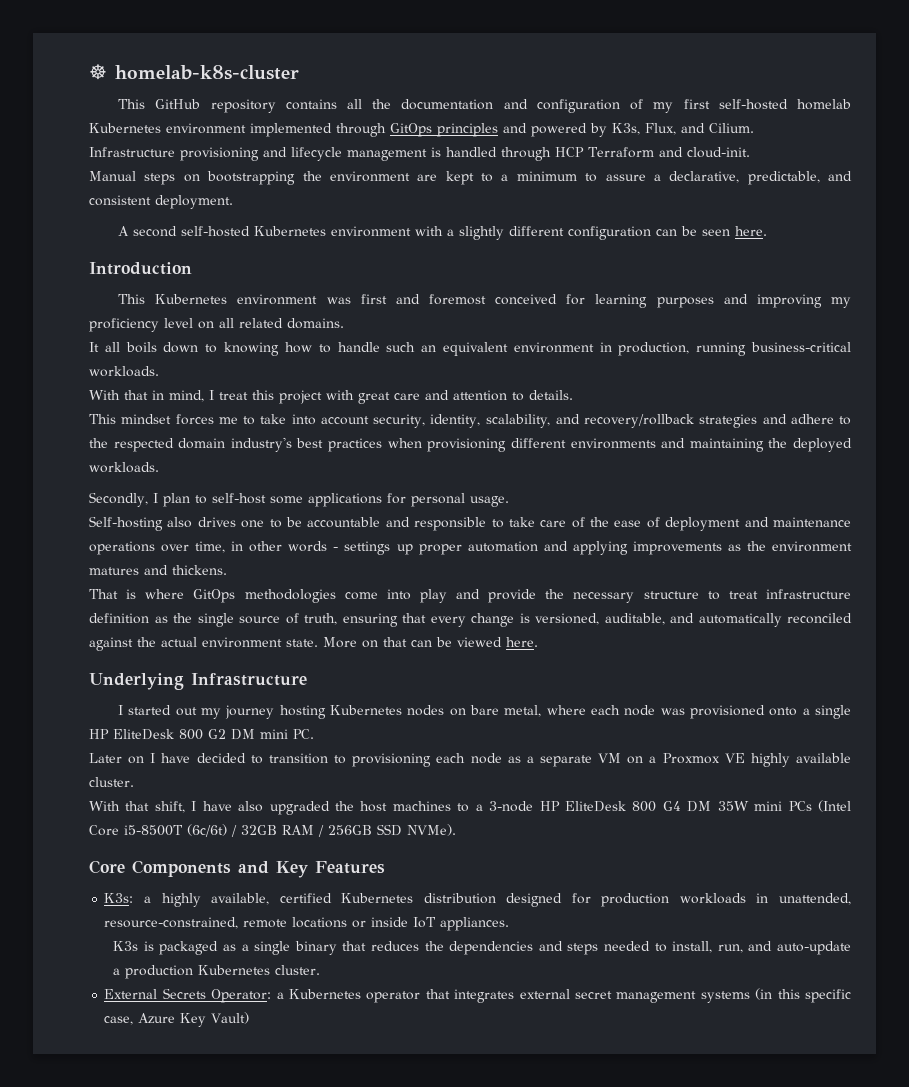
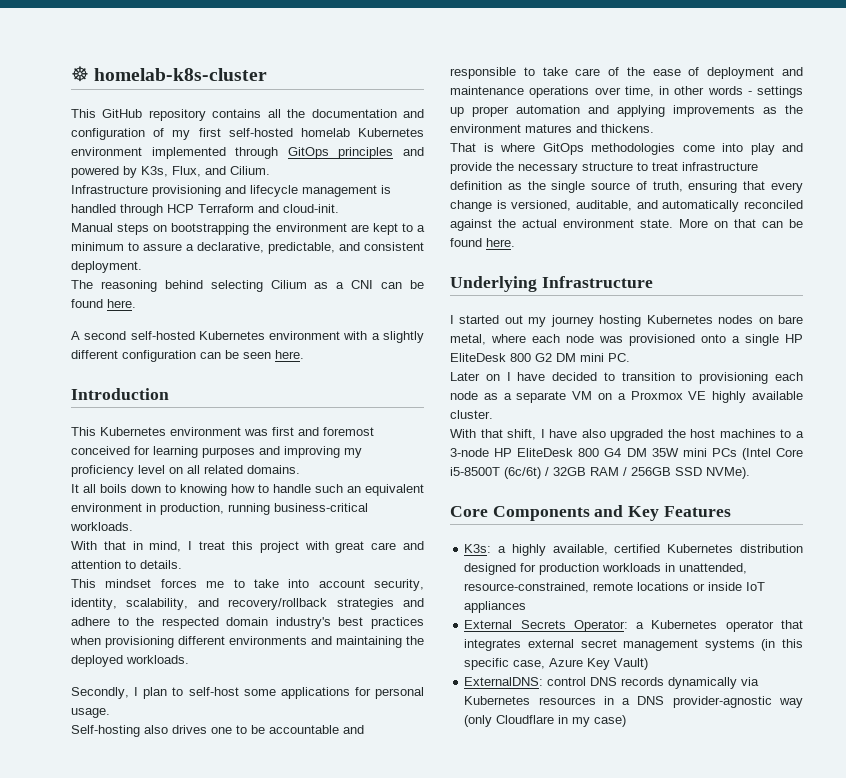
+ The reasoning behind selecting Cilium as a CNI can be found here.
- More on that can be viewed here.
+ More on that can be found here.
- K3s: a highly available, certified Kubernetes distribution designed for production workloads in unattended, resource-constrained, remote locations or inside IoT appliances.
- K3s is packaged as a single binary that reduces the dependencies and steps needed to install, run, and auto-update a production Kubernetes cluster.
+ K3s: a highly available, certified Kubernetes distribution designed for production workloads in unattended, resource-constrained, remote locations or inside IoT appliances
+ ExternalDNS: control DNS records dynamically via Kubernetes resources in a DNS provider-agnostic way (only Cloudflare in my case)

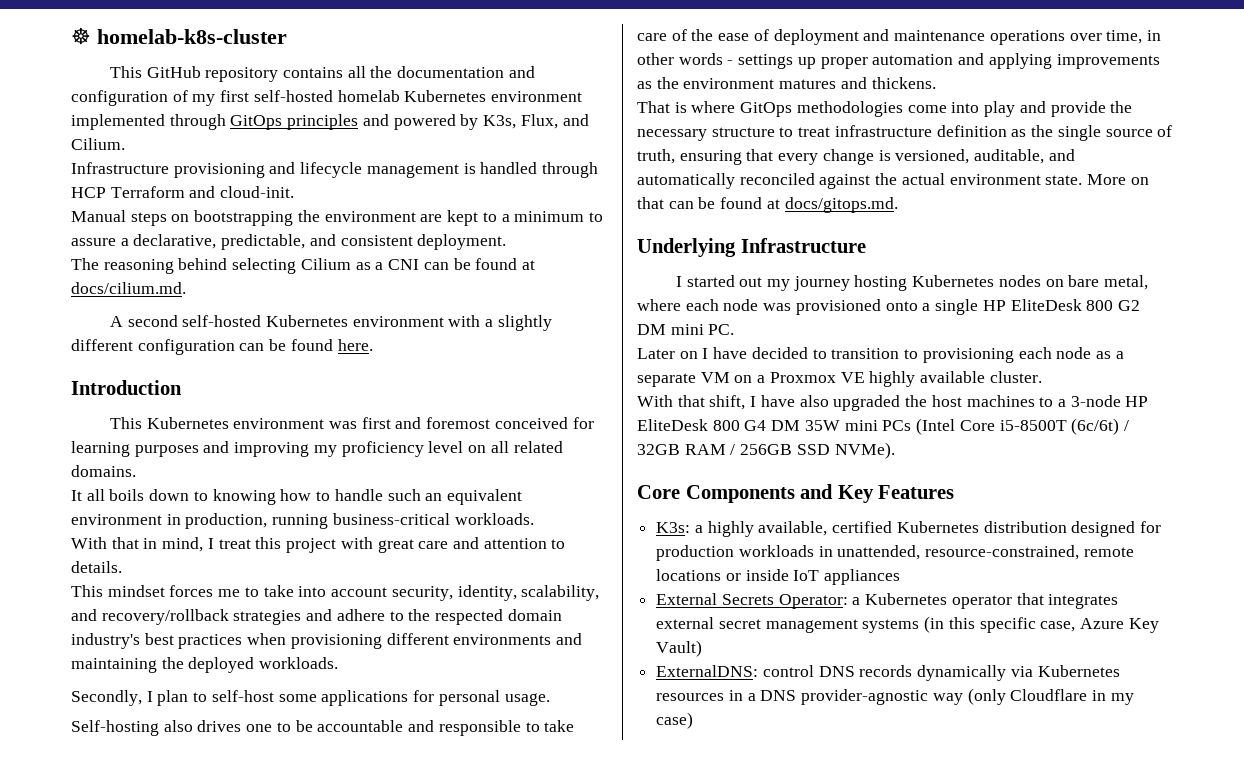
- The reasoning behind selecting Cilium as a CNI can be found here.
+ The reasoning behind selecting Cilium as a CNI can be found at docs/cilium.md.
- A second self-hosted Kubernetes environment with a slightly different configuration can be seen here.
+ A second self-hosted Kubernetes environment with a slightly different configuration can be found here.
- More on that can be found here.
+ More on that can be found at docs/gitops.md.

## To do
Would you copy the records word for word, without any of their pictures?

## Result
+ The reasoning behind selecting Cilium as a CNI can be found here.
- More on that can be viewed here.
+ More on that can be found here.
- K3s: a highly available, certified Kubernetes distribution designed for production workloads in unattended, resource-constrained, remote locations or inside IoT appliances.
- K3s is packaged as a single binary that reduces the dependencies and steps needed to install, run, and auto-update a production Kubernetes cluster.
+ K3s: a highly available, certified Kubernetes distribution designed for production workloads in unattended, resource-constrained, remote locations or inside IoT appliances
+ ExternalDNS: control DNS records dynamically via Kubernetes resources in a DNS provider-agnostic way (only Cloudflare in my case)

- The reasoning behind selecting Cilium as a CNI can be found here.
+ The reasoning behind selecting Cilium as a CNI can be found at docs/cilium.md.
- A second self-hosted Kubernetes environment with a slightly different configuration can be seen here.
+ A second self-hosted Kubernetes environment with a slightly different configuration can be found here.
- More on that can be found here.
+ More on that can be found at docs/gitops.md.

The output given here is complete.